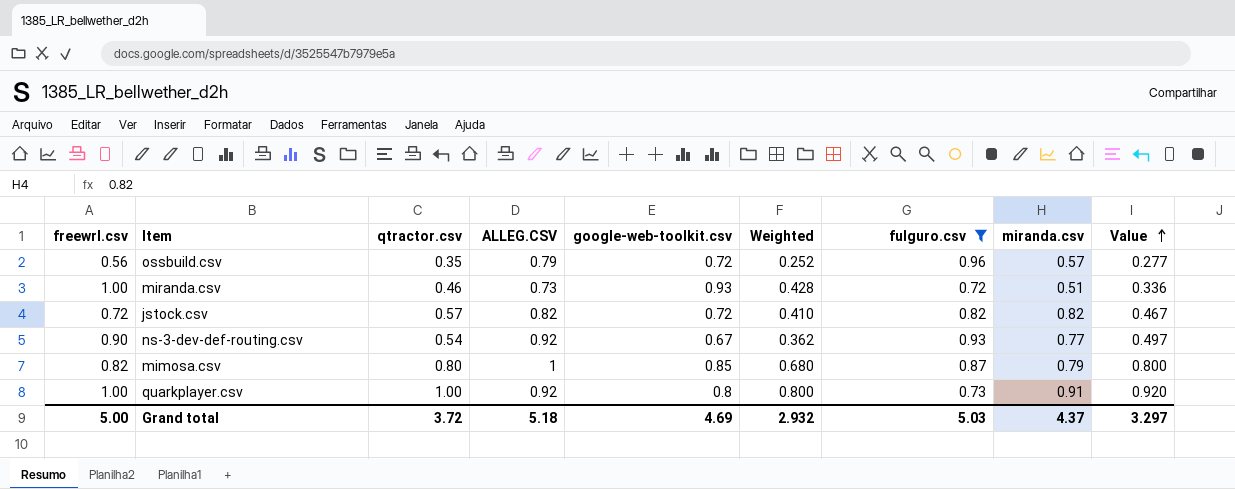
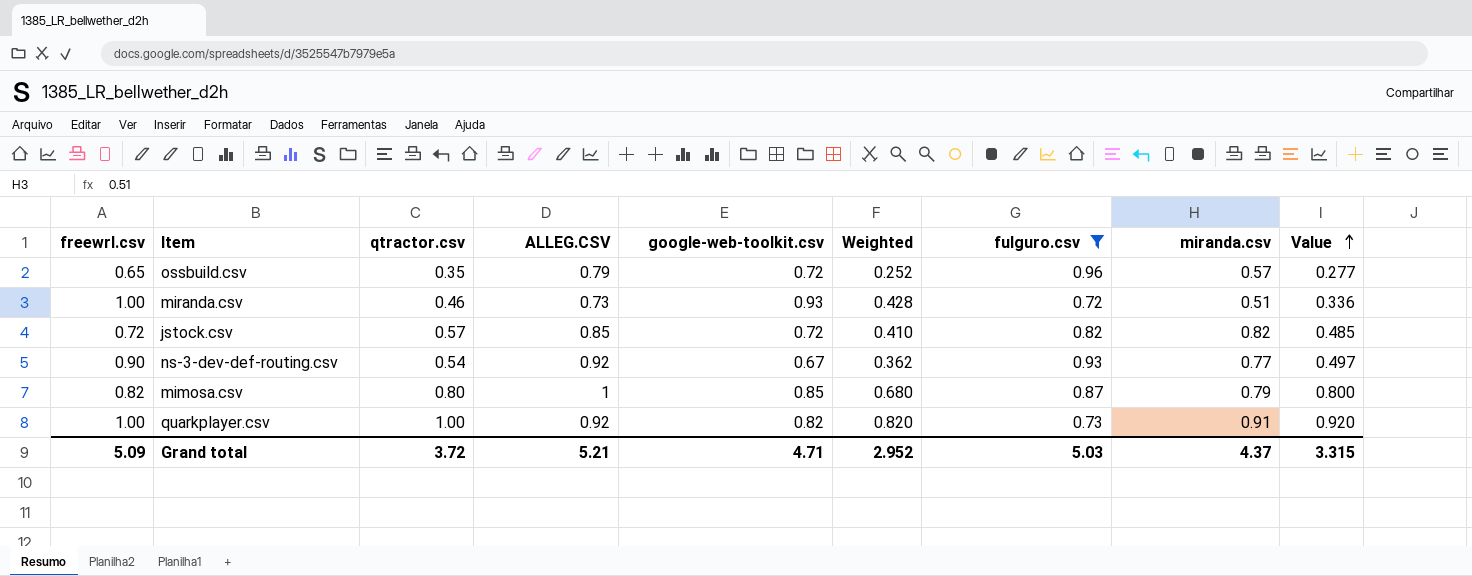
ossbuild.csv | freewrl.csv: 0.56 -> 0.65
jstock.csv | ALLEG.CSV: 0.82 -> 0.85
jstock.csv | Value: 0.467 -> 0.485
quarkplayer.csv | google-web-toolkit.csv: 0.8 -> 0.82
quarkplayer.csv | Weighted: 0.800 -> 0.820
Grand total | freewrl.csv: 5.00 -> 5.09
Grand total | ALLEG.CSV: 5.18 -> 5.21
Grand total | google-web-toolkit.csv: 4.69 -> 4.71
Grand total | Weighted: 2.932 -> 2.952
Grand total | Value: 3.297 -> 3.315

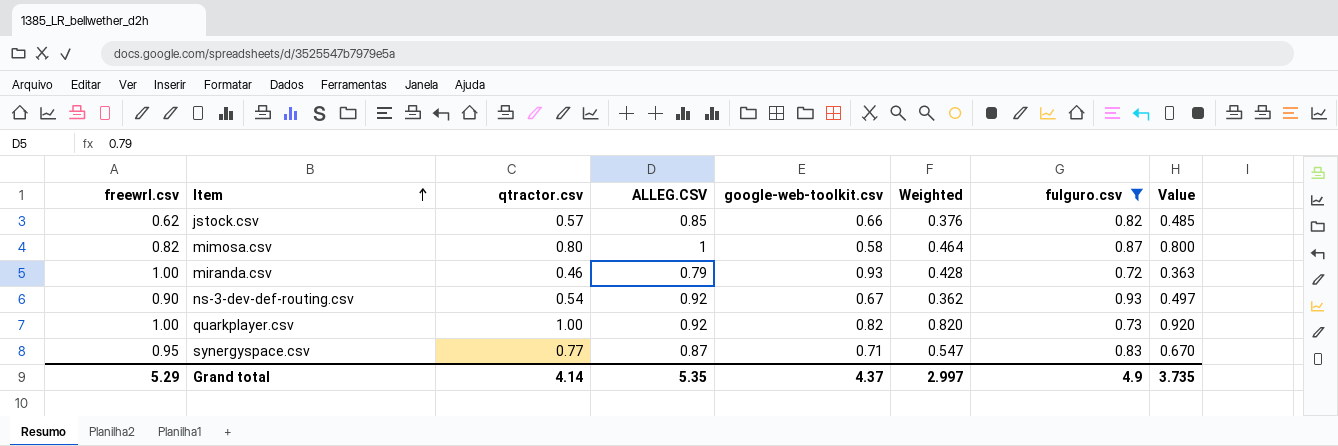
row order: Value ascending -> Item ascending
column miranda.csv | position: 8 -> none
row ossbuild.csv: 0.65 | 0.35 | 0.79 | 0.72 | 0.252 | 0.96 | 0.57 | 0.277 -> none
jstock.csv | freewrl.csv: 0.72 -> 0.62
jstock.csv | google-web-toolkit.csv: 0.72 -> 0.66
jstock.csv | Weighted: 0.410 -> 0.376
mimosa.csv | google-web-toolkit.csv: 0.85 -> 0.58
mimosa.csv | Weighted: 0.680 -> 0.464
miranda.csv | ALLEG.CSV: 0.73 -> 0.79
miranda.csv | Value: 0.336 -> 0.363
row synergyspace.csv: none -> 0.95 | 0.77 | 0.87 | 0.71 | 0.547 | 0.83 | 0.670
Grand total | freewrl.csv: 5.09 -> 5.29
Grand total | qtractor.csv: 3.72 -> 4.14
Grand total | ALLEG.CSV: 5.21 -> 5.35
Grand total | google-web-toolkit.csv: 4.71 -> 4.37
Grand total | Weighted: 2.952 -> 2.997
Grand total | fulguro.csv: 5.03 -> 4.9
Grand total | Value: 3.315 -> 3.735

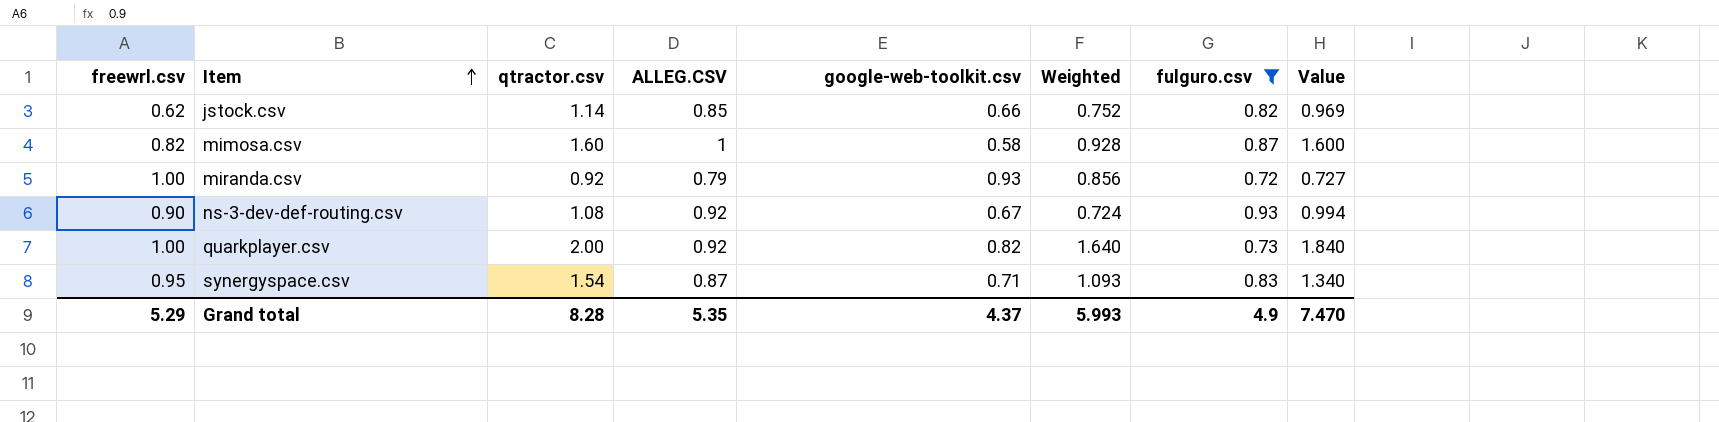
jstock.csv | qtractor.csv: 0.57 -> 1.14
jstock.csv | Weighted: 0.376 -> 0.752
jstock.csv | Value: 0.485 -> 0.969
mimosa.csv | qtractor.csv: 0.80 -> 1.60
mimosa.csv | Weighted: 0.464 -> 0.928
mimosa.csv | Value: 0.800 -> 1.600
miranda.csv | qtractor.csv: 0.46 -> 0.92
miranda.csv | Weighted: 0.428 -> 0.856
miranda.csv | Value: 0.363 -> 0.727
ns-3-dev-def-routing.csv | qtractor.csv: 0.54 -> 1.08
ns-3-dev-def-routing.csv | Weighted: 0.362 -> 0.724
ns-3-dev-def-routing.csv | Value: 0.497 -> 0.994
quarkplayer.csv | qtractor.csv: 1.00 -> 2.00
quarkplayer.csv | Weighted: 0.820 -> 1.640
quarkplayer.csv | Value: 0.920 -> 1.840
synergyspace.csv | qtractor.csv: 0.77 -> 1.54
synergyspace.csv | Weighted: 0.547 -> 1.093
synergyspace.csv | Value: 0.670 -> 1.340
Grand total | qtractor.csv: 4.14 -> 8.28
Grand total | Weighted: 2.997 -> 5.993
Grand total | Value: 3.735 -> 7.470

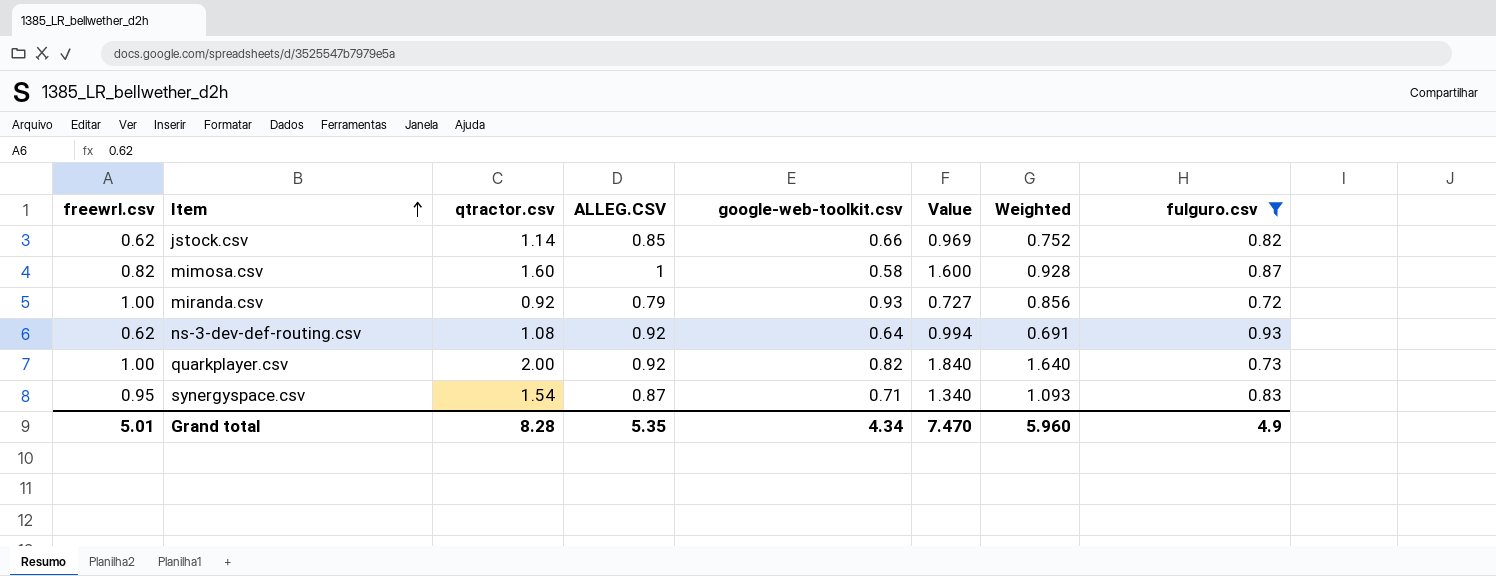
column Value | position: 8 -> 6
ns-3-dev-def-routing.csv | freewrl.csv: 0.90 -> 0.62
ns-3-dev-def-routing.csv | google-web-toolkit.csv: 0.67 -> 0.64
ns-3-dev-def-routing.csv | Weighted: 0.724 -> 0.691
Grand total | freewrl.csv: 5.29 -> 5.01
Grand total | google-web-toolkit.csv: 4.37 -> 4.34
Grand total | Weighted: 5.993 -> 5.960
...
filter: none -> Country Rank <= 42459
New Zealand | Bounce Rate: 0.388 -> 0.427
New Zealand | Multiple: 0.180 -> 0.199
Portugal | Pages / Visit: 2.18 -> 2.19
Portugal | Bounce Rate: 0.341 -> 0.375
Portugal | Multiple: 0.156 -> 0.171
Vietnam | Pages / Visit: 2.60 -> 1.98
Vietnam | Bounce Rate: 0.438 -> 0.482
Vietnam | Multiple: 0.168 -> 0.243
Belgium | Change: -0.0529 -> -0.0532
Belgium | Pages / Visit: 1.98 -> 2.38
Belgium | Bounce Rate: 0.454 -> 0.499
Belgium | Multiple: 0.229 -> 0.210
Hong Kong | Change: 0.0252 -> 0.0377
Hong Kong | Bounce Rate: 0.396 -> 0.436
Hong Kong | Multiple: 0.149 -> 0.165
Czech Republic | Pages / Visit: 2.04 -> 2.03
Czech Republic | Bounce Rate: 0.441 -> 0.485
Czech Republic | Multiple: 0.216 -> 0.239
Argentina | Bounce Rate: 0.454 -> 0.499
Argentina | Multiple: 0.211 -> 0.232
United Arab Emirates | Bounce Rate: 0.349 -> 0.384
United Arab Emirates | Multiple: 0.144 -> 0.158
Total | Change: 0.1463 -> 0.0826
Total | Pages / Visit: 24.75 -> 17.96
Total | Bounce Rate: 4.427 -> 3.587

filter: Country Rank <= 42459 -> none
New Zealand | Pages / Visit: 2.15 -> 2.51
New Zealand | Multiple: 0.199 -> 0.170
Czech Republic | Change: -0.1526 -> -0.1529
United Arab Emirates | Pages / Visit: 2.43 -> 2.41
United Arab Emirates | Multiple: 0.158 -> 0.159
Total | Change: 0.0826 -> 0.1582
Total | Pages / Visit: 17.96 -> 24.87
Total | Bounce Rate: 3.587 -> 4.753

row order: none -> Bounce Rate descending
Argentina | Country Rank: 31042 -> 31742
==
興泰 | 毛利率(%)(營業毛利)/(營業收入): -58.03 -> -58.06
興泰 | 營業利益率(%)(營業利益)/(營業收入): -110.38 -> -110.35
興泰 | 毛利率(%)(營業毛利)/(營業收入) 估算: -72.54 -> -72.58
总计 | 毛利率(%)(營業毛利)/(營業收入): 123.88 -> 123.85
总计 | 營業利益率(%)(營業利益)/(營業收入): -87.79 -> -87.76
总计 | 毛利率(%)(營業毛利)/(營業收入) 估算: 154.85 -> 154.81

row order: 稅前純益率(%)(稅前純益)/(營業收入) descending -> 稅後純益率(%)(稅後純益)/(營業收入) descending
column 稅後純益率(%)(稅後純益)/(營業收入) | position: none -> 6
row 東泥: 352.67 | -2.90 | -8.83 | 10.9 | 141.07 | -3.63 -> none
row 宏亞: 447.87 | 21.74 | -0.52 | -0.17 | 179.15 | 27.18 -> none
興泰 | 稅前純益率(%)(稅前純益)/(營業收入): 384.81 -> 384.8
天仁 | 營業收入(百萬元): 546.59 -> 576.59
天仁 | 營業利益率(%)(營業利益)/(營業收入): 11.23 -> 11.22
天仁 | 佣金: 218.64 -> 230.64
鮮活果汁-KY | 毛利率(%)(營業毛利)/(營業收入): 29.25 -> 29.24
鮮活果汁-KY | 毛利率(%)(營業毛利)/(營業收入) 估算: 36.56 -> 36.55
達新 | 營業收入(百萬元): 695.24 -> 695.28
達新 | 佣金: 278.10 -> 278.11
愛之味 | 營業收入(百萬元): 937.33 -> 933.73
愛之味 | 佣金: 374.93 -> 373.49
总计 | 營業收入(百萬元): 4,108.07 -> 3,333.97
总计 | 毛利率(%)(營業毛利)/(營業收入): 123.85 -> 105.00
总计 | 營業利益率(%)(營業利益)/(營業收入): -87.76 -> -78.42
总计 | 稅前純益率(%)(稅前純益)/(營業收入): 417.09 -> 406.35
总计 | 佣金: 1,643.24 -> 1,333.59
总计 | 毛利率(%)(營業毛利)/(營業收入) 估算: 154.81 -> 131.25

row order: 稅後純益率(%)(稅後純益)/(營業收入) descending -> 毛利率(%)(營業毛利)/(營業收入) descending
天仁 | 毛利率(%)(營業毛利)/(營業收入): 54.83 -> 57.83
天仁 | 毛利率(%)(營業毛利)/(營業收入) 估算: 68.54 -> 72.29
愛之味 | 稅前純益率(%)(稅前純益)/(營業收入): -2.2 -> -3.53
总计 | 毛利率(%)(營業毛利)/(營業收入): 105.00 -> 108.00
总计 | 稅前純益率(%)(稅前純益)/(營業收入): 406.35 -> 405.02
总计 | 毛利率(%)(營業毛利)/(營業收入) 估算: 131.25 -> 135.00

**TASK**
Go through the material above and output exactly the lines from the one containing "Portugal | Multiple: 0.156 -> 0.171" through the one containing "Belgium | Multiple: 0.229 -> 0.210".

**RESPONSE**
Portugal | Multiple: 0.156 -> 0.171
Vietnam | Pages / Visit: 2.60 -> 1.98
Vietnam | Bounce Rate: 0.438 -> 0.482
Vietnam | Multiple: 0.168 -> 0.243
Belgium | Change: -0.0529 -> -0.0532
Belgium | Pages / Visit: 1.98 -> 2.38
Belgium | Bounce Rate: 0.454 -> 0.499
Belgium | Multiple: 0.229 -> 0.210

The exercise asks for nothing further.